Task
Somewhere below, one line contains "line-height: 15px;" and a later line contains "155.733px; top: 228px;". Output those two lines and everything between them exactly, and nothing else.

Supplied records
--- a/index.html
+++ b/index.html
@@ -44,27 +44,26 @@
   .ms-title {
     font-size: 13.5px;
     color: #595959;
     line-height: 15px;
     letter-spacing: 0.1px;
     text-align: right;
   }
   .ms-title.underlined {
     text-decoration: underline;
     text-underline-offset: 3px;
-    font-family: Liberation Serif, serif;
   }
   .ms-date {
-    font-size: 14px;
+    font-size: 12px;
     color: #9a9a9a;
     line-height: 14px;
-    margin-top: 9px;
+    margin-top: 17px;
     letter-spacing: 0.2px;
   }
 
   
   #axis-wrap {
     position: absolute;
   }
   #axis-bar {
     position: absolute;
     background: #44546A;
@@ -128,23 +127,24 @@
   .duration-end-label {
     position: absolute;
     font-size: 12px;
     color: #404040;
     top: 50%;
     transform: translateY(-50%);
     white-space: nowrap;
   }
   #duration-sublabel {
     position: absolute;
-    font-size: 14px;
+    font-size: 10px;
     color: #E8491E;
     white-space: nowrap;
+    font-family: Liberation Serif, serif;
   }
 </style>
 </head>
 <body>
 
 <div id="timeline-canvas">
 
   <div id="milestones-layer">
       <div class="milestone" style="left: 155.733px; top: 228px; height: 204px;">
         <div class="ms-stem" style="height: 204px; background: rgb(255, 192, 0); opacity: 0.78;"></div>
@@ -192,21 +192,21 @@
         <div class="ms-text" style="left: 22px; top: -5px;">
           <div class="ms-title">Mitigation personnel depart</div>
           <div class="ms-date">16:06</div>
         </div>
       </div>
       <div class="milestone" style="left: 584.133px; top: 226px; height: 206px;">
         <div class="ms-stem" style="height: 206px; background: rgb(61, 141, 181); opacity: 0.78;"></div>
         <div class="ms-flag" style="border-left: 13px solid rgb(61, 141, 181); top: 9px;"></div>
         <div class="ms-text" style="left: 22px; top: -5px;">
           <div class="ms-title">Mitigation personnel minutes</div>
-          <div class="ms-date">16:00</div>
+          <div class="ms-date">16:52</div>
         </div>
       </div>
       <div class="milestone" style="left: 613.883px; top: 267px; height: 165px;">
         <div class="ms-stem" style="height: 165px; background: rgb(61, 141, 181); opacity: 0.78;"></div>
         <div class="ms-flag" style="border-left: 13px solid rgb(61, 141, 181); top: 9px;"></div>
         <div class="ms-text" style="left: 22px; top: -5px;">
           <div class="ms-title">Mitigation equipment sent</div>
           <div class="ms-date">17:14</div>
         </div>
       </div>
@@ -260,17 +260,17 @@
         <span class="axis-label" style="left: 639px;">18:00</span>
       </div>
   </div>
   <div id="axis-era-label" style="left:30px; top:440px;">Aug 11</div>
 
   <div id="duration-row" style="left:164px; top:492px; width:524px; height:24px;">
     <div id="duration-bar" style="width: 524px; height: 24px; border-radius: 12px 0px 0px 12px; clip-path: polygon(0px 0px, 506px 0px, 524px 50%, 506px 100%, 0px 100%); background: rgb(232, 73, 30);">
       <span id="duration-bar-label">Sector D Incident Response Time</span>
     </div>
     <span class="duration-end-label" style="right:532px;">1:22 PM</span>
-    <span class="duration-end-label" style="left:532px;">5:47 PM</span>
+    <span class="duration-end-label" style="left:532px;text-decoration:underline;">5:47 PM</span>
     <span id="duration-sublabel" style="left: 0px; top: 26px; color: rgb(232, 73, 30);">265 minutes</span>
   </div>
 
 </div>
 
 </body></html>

--

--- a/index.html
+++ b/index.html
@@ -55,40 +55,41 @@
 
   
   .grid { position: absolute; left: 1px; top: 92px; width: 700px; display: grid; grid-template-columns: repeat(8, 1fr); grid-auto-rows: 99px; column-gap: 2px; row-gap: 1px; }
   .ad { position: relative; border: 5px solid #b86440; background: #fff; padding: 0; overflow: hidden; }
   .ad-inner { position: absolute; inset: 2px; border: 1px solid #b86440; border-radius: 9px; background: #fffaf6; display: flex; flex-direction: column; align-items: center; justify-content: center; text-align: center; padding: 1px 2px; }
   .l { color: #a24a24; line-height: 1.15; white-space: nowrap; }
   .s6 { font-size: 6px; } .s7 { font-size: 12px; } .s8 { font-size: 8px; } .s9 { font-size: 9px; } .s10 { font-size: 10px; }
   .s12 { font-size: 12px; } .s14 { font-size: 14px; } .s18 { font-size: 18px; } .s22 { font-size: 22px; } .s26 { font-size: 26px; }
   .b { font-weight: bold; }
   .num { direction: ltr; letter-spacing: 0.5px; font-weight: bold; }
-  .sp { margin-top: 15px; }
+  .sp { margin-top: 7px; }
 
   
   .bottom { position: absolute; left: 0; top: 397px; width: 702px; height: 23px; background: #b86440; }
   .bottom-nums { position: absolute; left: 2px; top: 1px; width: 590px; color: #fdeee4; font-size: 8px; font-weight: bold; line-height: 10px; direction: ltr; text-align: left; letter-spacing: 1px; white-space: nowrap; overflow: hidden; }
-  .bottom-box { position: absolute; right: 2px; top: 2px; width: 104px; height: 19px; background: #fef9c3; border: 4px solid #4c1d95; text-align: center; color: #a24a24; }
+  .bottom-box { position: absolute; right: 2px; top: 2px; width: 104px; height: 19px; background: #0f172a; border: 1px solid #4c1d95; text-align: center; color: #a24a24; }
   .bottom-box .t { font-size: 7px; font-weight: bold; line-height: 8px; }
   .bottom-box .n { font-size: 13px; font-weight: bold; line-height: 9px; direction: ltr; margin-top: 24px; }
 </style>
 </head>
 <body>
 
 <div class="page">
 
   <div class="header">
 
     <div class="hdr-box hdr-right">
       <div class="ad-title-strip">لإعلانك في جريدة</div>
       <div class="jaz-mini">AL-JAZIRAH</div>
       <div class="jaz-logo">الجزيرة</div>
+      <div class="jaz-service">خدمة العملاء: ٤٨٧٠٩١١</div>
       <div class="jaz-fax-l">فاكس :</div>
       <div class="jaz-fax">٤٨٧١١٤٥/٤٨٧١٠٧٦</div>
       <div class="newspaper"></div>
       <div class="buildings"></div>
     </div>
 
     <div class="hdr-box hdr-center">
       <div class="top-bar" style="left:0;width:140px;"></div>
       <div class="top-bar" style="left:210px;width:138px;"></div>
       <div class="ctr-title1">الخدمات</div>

Solution to this problem
     line-height: 15px;
     letter-spacing: 0.1px;
     text-align: right;
   }
   .ms-title.underlined {
     text-decoration: underline;
     text-underline-offset: 3px;
-    font-family: Liberation Serif, serif;
   }
   .ms-date {
-    font-size: 14px;
+    font-size: 12px;
     color: #9a9a9a;
     line-height: 14px;
-    margin-top: 9px;
+    margin-top: 17px;
     letter-spacing: 0.2px;
   }
 
   
   #axis-wrap {
     position: absolute;
   }
   #axis-bar {
     position: absolute;
     background: #44546A;
@@ -128,23 +127,24 @@
   .duration-end-label {
     position: absolute;
     font-size: 12px;
     color: #404040;
     top: 50%;
     transform: translateY(-50%);
     white-space: nowrap;
   }
   #duration-sublabel {
     position: absolute;
-    font-size: 14px;
+    font-size: 10px;
     color: #E8491E;
     white-space: nowrap;
+    font-family: Liberation Serif, serif;
   }
 </style>
 </head>
 <body>
 
 <div id="timeline-canvas">
 
   <div id="milestones-layer">
       <div class="milestone" style="left: 155.733px; top: 228px; height: 204px;">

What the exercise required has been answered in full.